== DATA RECORDS

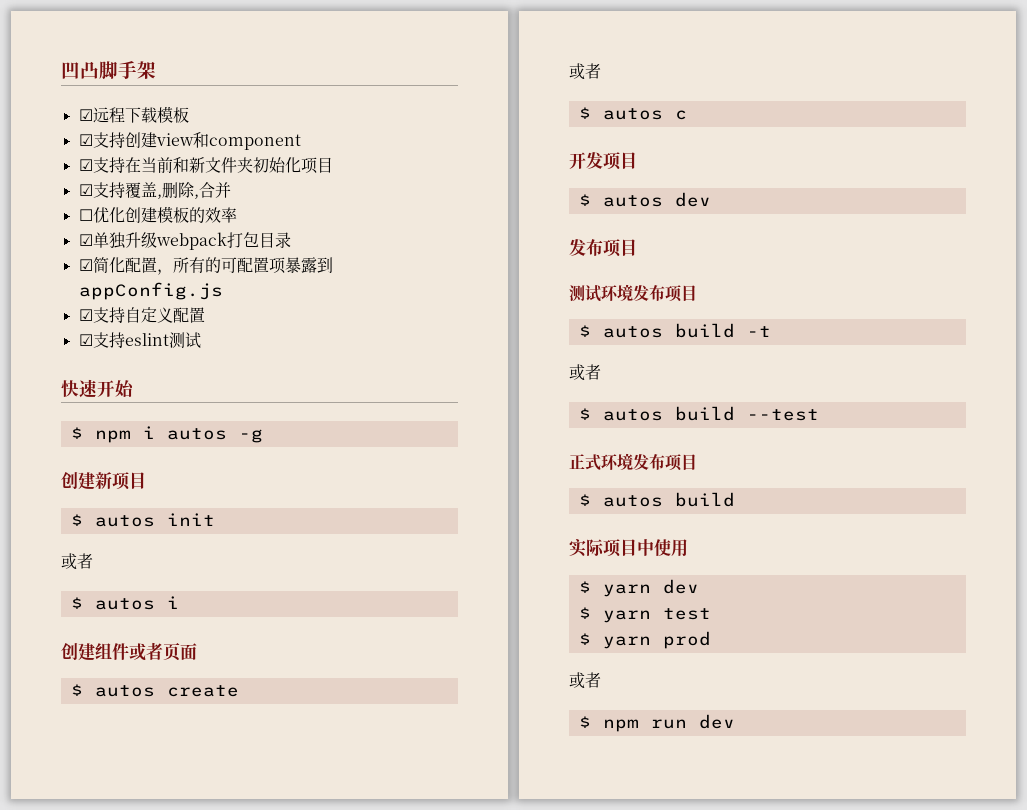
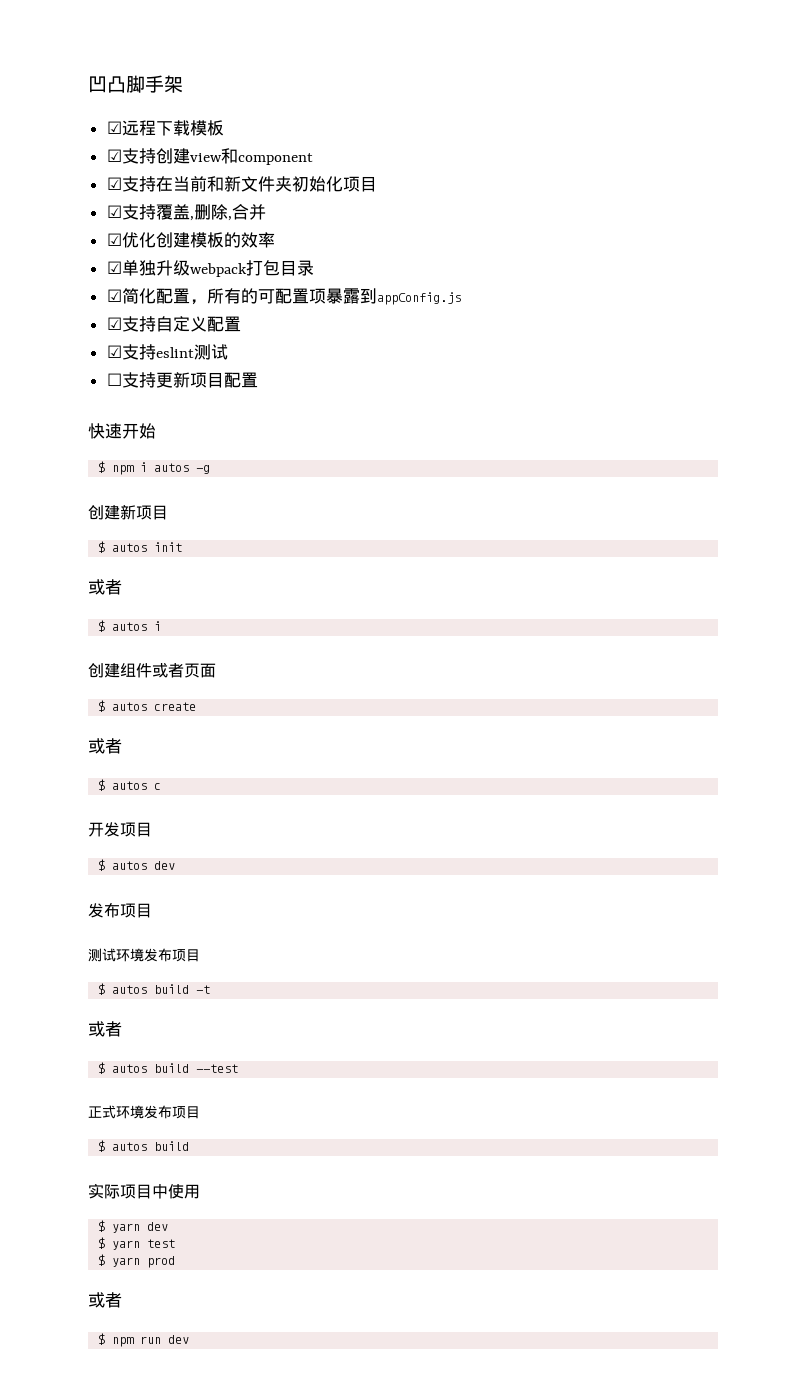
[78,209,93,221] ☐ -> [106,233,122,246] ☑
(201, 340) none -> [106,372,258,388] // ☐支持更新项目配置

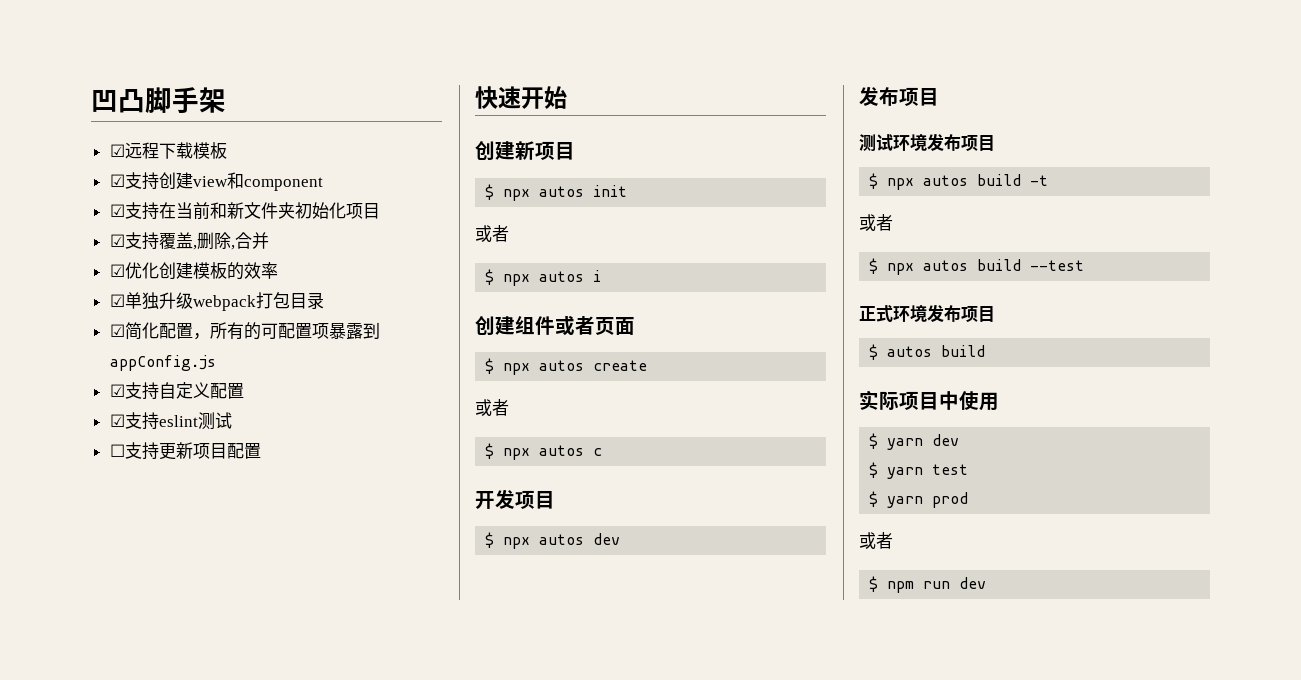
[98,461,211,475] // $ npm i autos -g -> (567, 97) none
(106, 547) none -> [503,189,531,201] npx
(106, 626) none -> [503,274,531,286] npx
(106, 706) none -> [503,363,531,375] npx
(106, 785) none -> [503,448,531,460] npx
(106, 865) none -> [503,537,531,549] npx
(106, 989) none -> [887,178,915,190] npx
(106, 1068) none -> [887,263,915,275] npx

====

WHAT YOU HAVE TO DO | Reproduce the listing exactly, but keep its images out of the copy.

OUTPUT BELOW |
[78,209,93,221] ☐ -> [106,233,122,246] ☑
(201, 340) none -> [106,372,258,388] // ☐支持更新项目配置

[98,461,211,475] // $ npm i autos -g -> (567, 97) none
(106, 547) none -> [503,189,531,201] npx
(106, 626) none -> [503,274,531,286] npx
(106, 706) none -> [503,363,531,375] npx
(106, 785) none -> [503,448,531,460] npx
(106, 865) none -> [503,537,531,549] npx
(106, 989) none -> [887,178,915,190] npx
(106, 1068) none -> [887,263,915,275] npx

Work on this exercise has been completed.